TASK DESCRIPTION
Every line of the entries below from the one containing "consumed by train_tokamak_ode_hpc.py." to the one containing "- load_data loads", both ends included, must be written out exactly. No other line belongs in the answer.
---+---
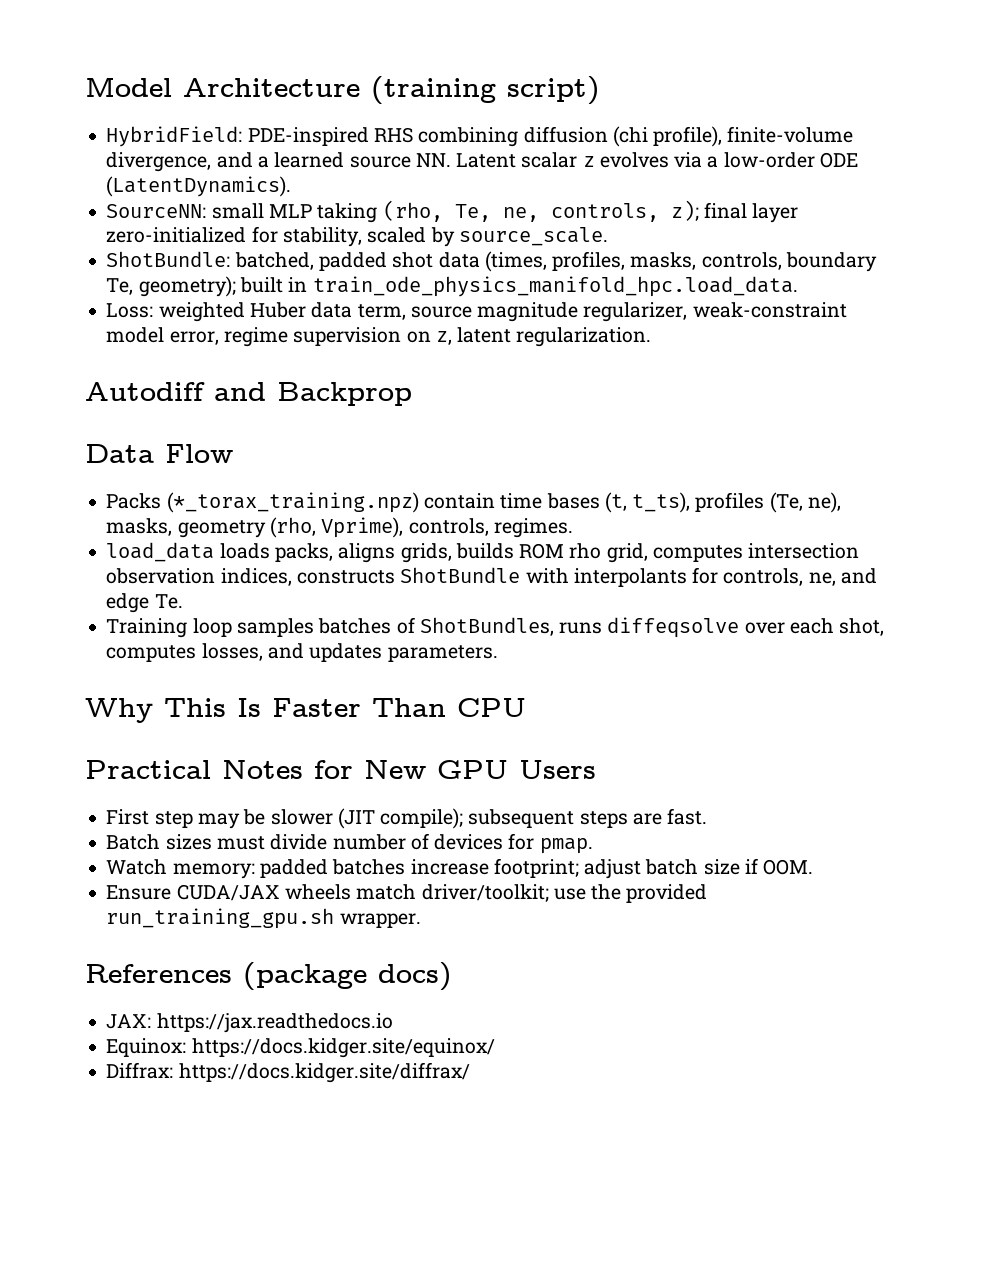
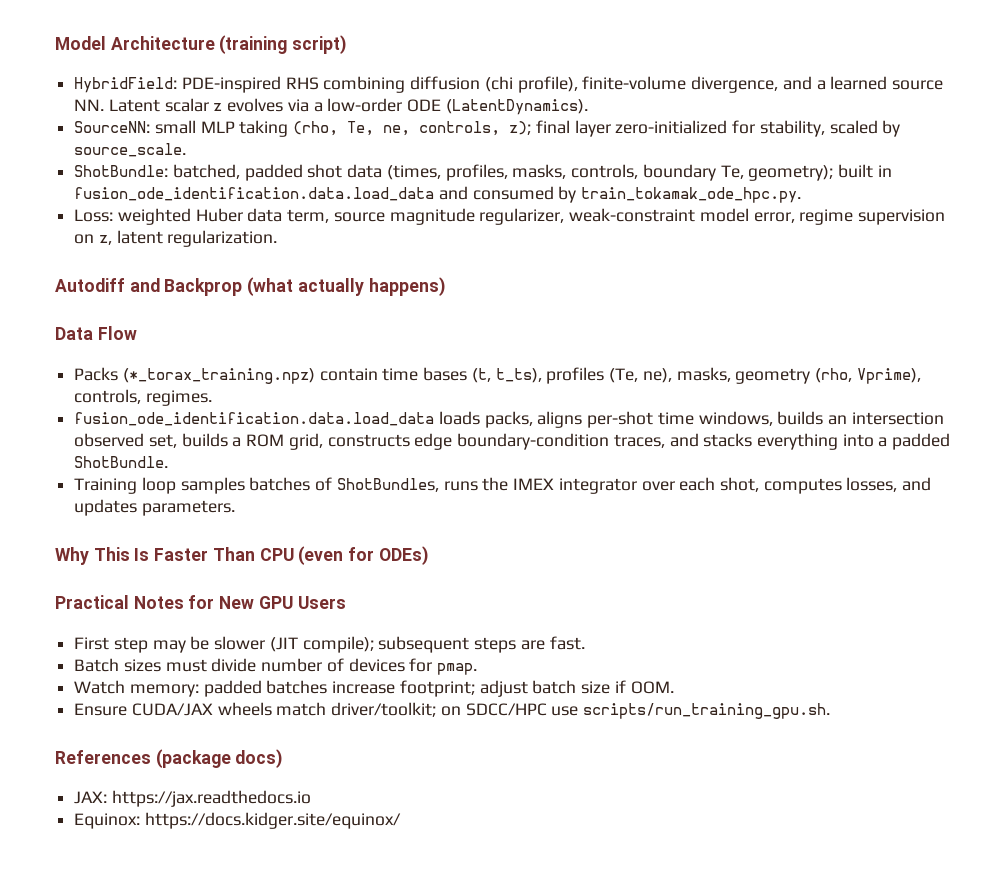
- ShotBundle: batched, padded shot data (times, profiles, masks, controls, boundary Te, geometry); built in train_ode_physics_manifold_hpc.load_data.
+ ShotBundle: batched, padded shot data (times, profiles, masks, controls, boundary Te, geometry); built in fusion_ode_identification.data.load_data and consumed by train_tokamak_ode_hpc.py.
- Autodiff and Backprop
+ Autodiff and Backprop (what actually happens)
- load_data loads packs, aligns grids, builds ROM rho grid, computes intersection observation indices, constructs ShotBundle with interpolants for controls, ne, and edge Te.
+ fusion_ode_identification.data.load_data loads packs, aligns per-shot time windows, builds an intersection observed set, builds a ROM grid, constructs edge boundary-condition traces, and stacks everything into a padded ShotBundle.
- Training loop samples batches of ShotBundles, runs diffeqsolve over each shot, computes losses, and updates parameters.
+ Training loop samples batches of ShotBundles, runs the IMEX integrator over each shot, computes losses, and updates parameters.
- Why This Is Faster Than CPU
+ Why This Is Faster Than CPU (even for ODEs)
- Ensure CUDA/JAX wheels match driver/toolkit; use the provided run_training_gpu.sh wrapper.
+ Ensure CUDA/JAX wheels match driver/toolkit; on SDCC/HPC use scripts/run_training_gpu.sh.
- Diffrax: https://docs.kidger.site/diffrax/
---+---
EXERCISE OUTPUT
+ ShotBundle: batched, padded shot data (times, profiles, masks, controls, boundary Te, geometry); built in fusion_ode_identification.data.load_data and consumed by train_tokamak_ode_hpc.py.
- Autodiff and Backprop
+ Autodiff and Backprop (what actually happens)
- load_data loads packs, aligns grids, builds ROM rho grid, computes intersection observation indices, constructs ShotBundle with interpolants for controls, ne, and edge Te.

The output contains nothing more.